(Beginning of RECORDS SUPPLIED)
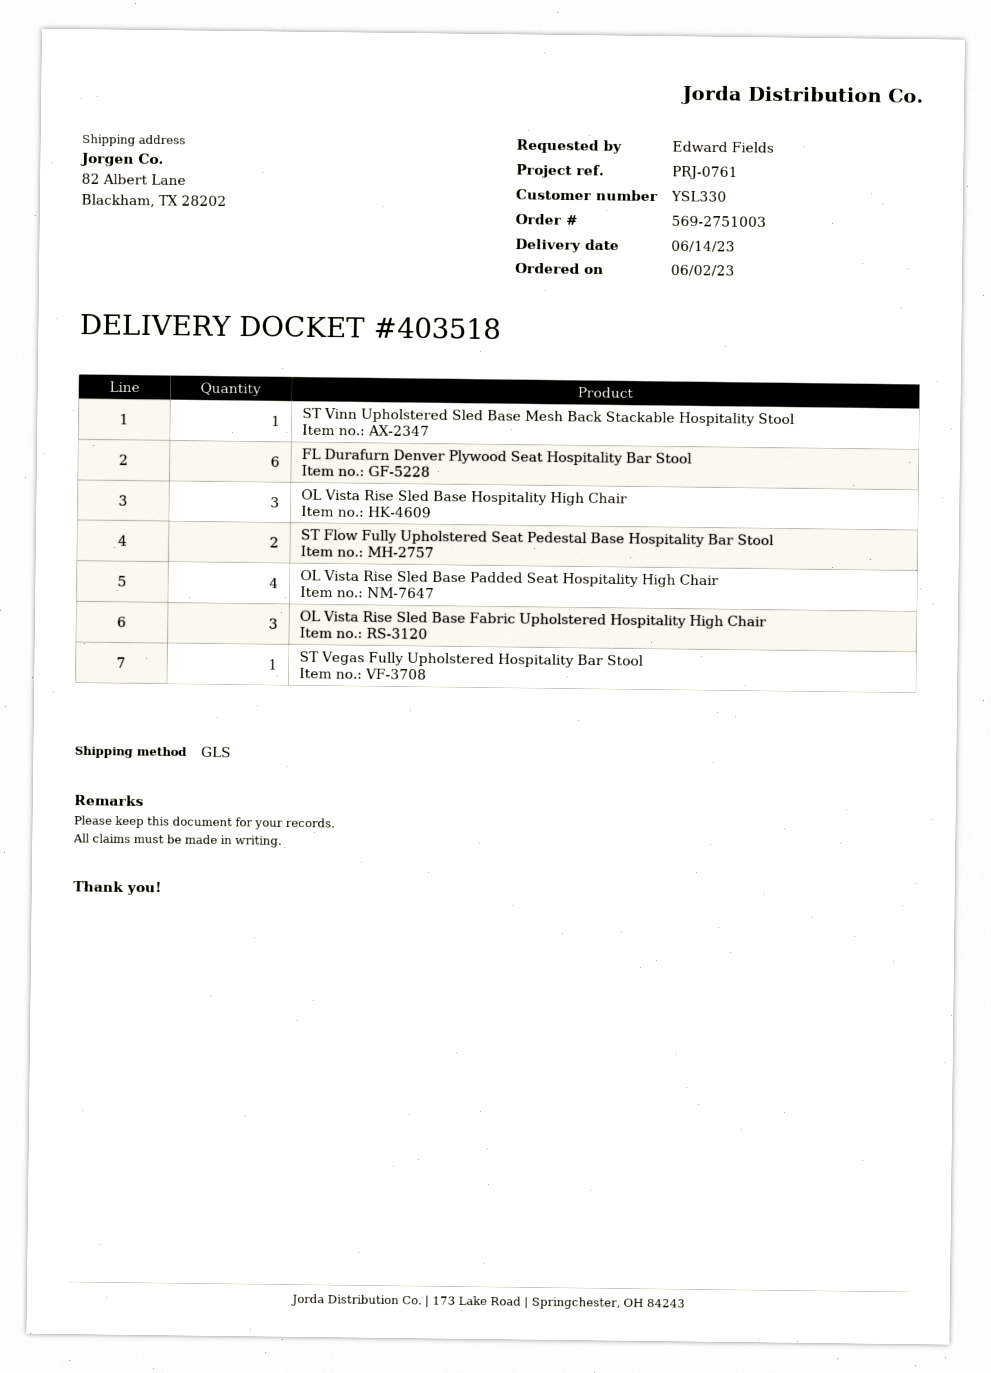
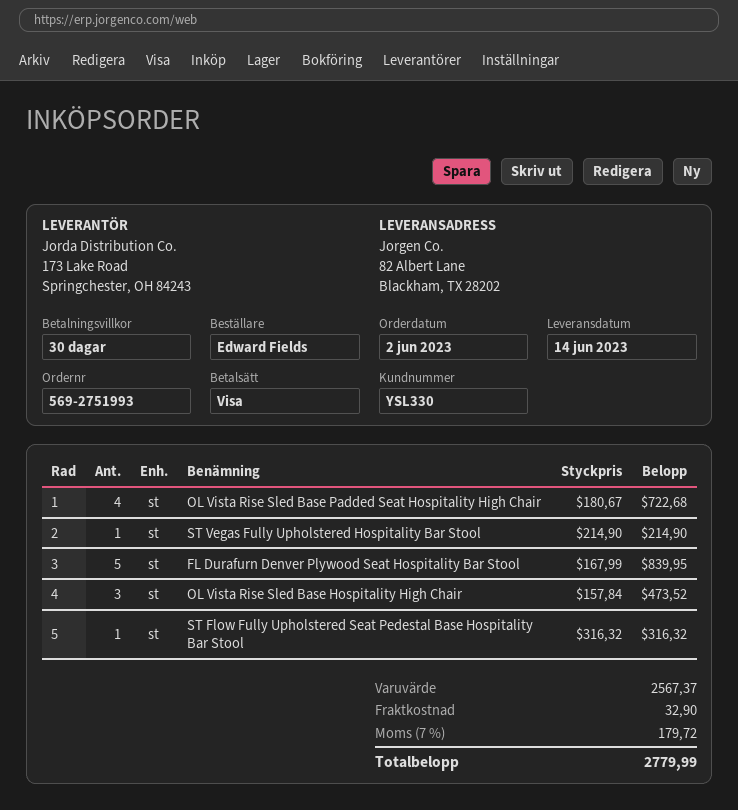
order number: 569-2751003 -> 569-2751993
ST Vinn Upholstered Sled Base Mesh Back Stackable Hospitality Stool: 1 -> none
FL Durafurn Denver Plywood Seat Hospitality Bar Stool: 6 -> 5
ST Flow Fully Upholstered Seat Pedestal Base Hospitality Bar Stool: 2 -> 1
OL Vista Rise Sled Base Fabric Upholstered Hospitality High Chair: 3 -> none

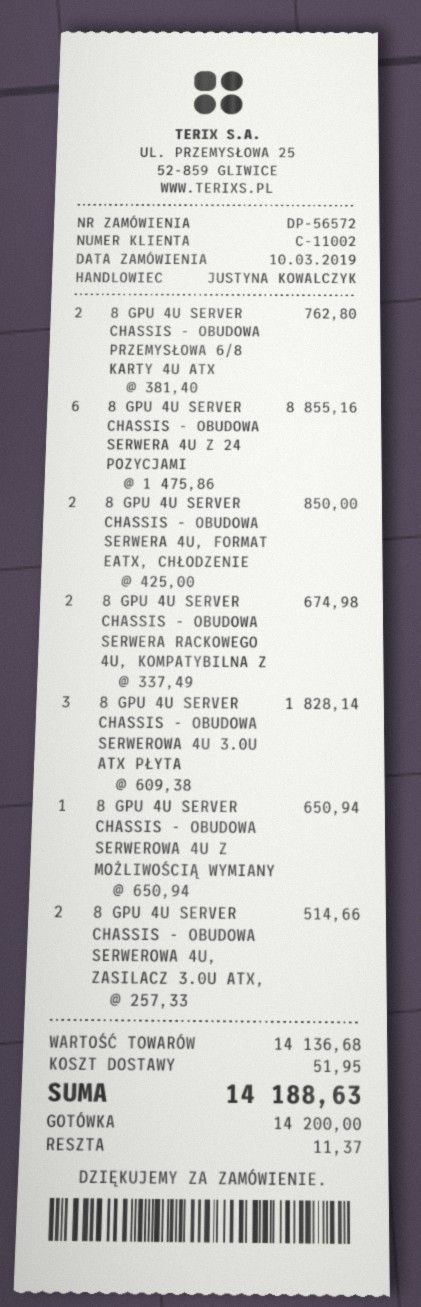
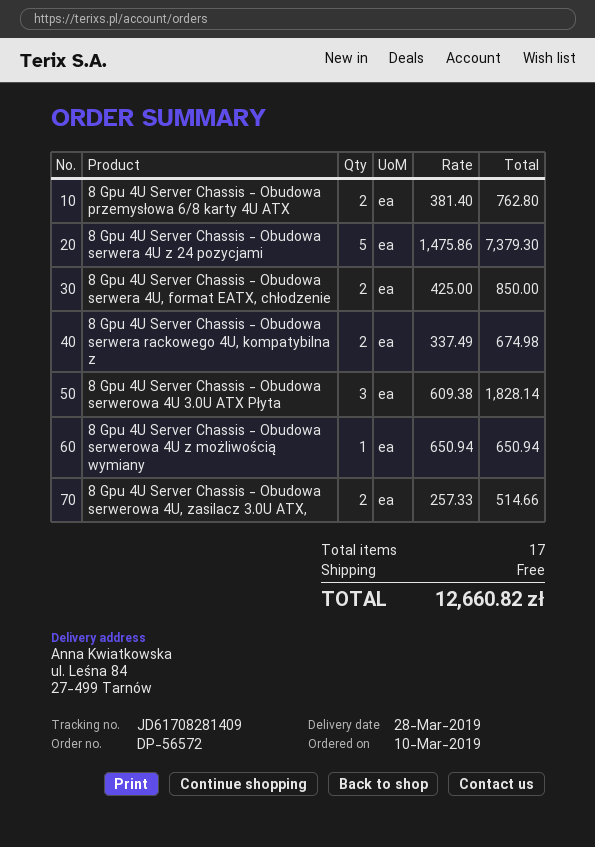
8 GPU 4U SERVER CHASSIS - OBUDOWA SERWERA 4U Z 24 POZYCJAMI: 6 x 1475.86 = 8855.16 -> 5 x 1475.86 = 7379.30
shipping: 51.95 -> 0.00
total: 14188.63 -> 12660.82

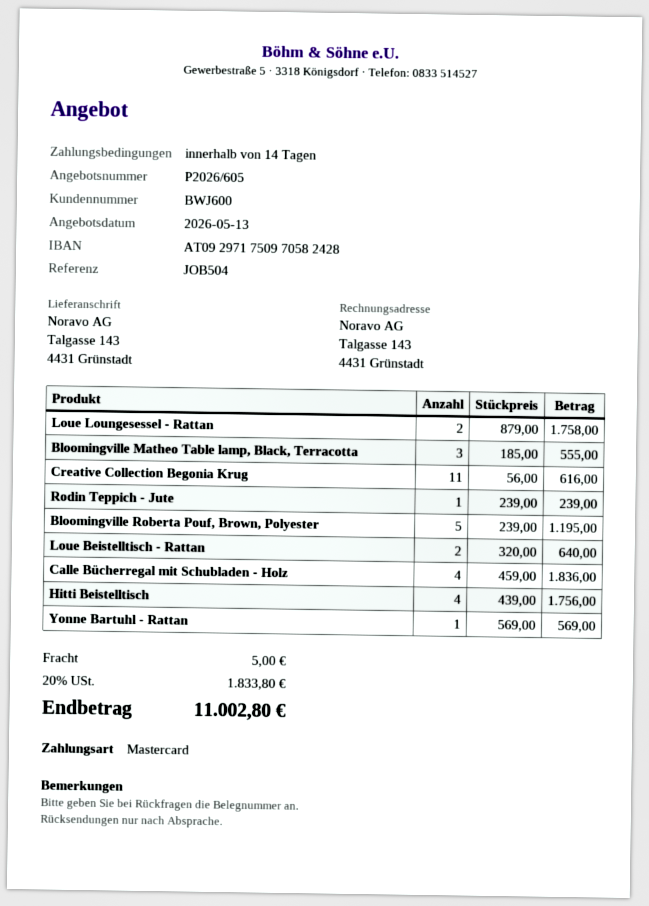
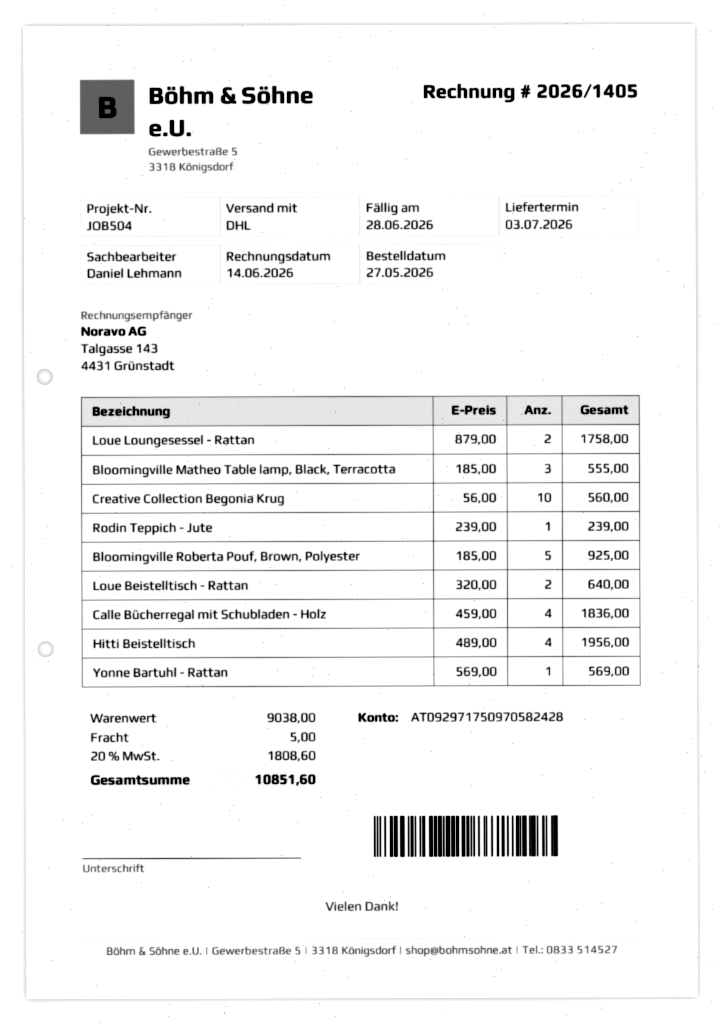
Creative Collection Begonia Krug: 11 x 56.00 = 616.00 -> 10 x 56.00 = 560.00
Bloomingville Roberta Pouf, Brown, Polyester: 5 x 239.00 = 1195.00 -> 5 x 185.00 = 925.00
Hitti Beistelltisch: 4 x 439.00 = 1756.00 -> 4 x 489.00 = 1956.00
tax: 20% = 1833.80 -> 20% = 1808.60
total: 11002.80 -> 10851.60

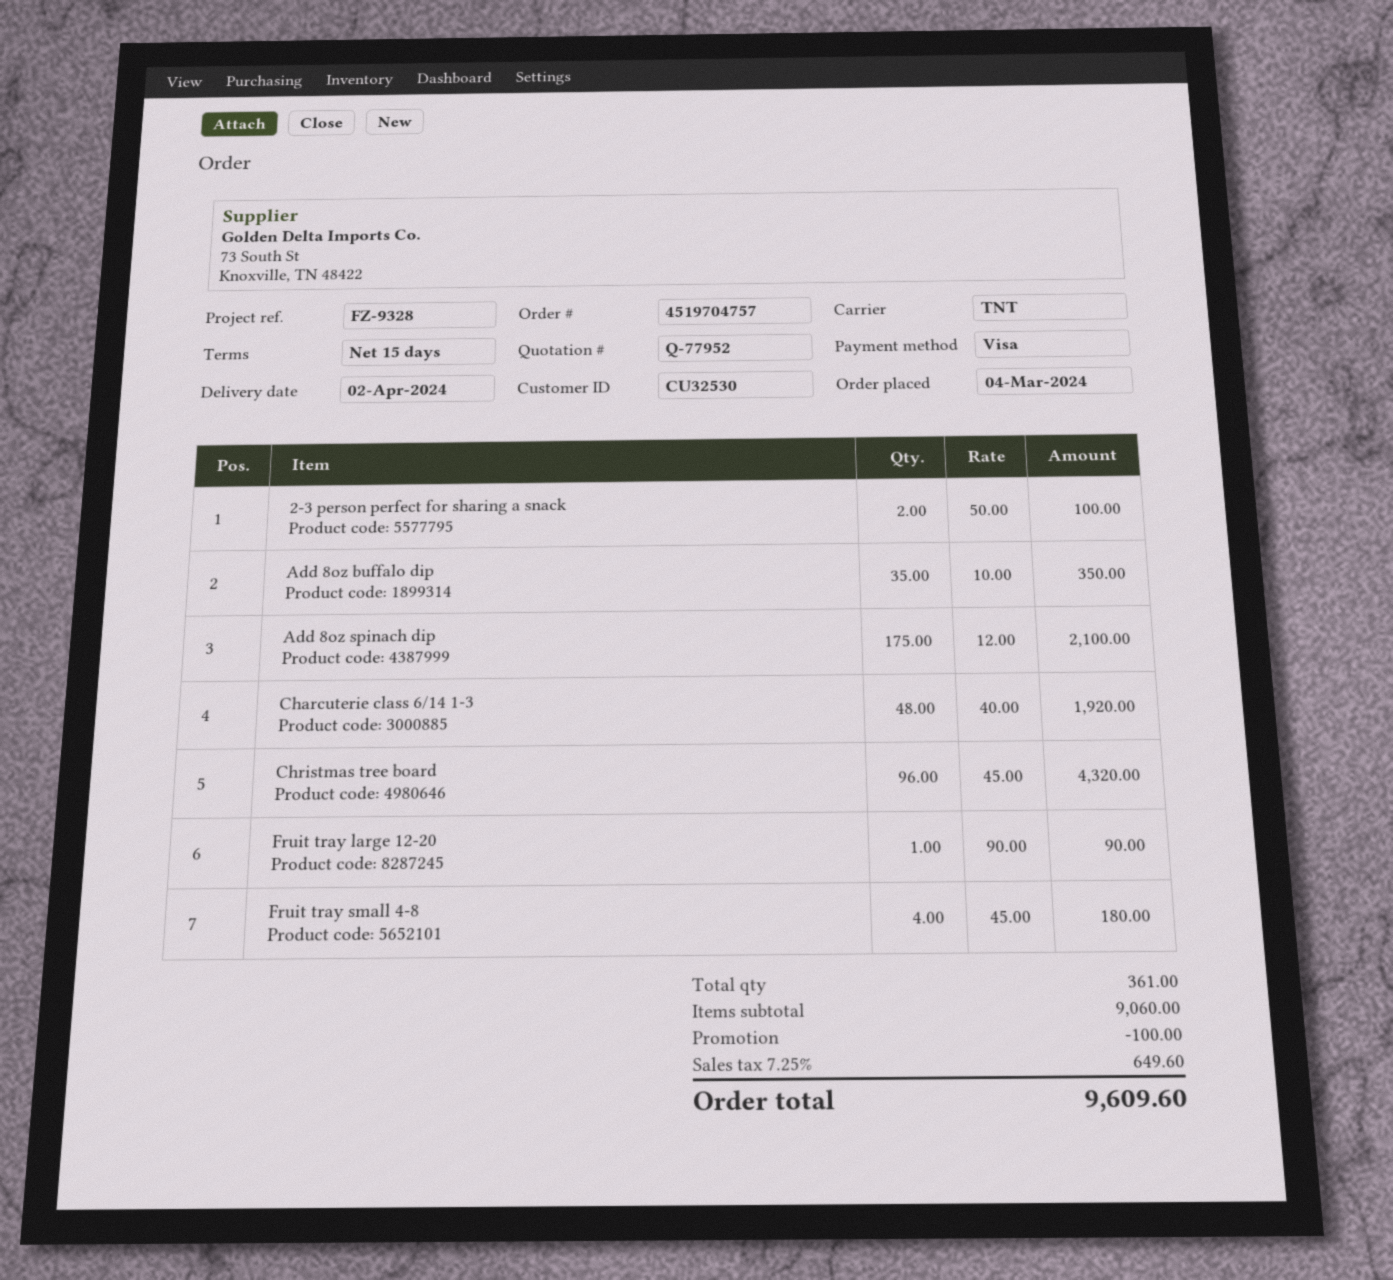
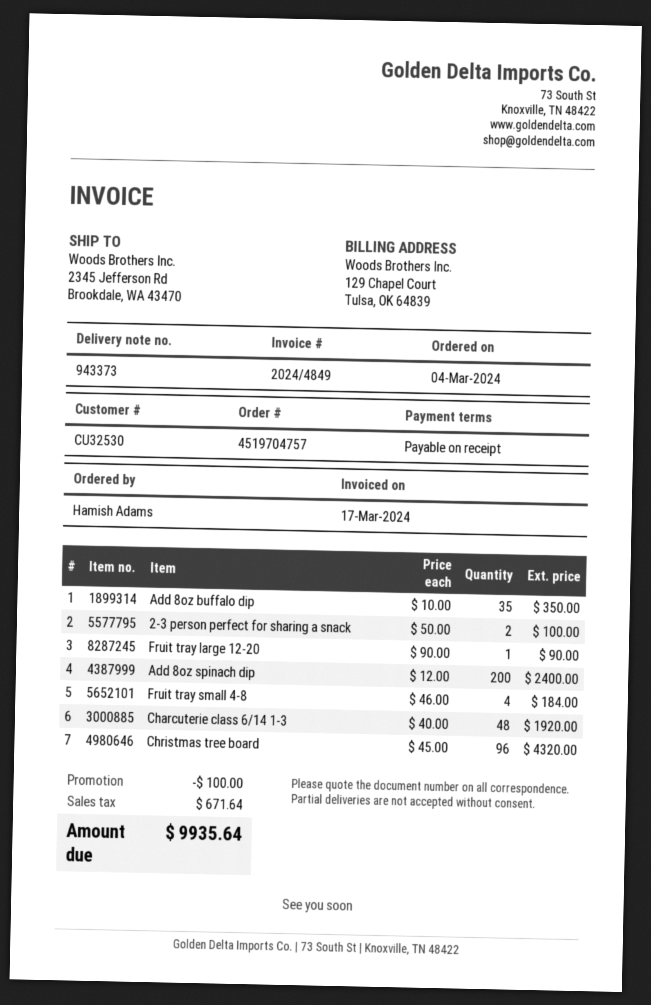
payment terms: 15 days -> on receipt
Add 8oz spinach dip: 175 x 12.00 = 2100.00 -> 200 x 12.00 = 2400.00
Fruit tray small 4-8: 4 x 45.00 = 180.00 -> 4 x 46.00 = 184.00
tax: 649.60 -> 671.64
total: 9609.60 -> 9935.64

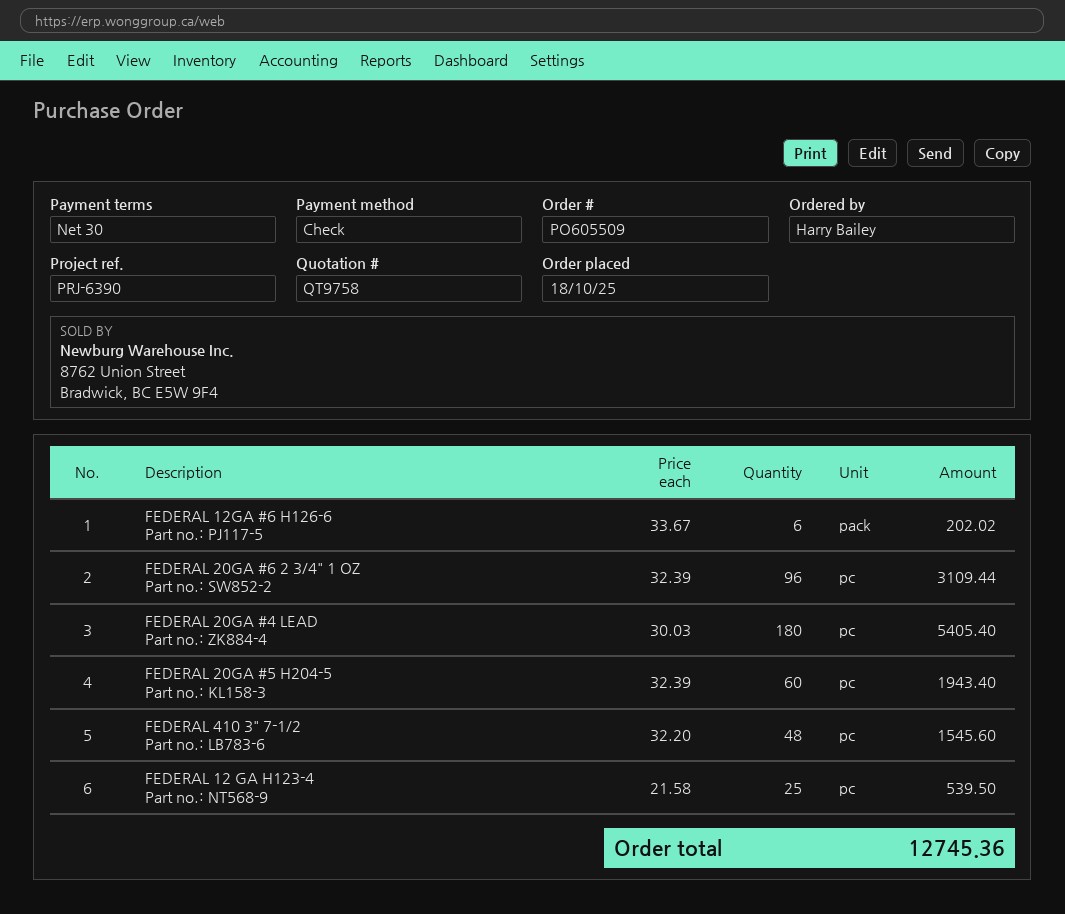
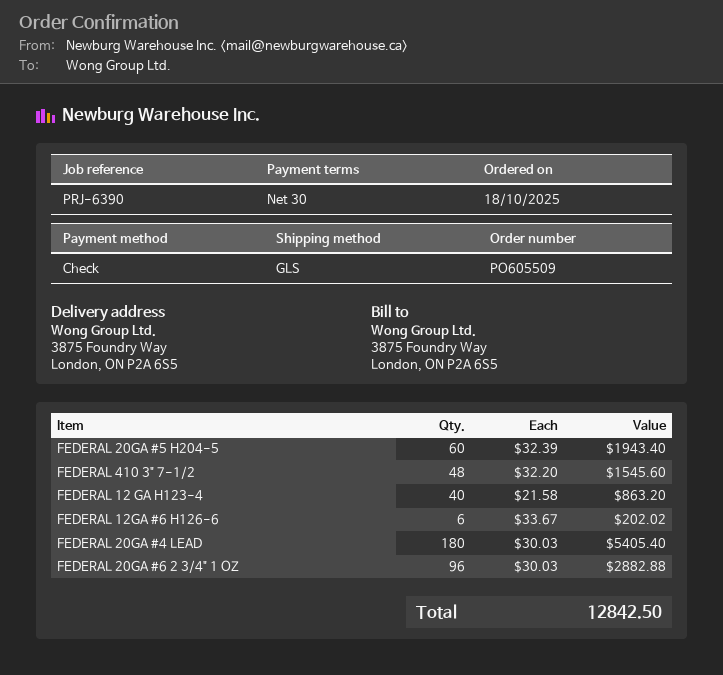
FEDERAL 20GA #6 2 3/4" 1 OZ: 96 x 32.39 = 3109.44 -> 96 x 30.03 = 2882.88
FEDERAL 12 GA H123-4: 25 x 21.58 = 539.50 -> 40 x 21.58 = 863.20
total: 12745.36 -> 12842.50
(End of RECORDS SUPPLIED)
[REQUIREMENT]: Give the number of lines in the entries above that contain the string "Hospitality", and nothing more.

[SOLUTION]: 4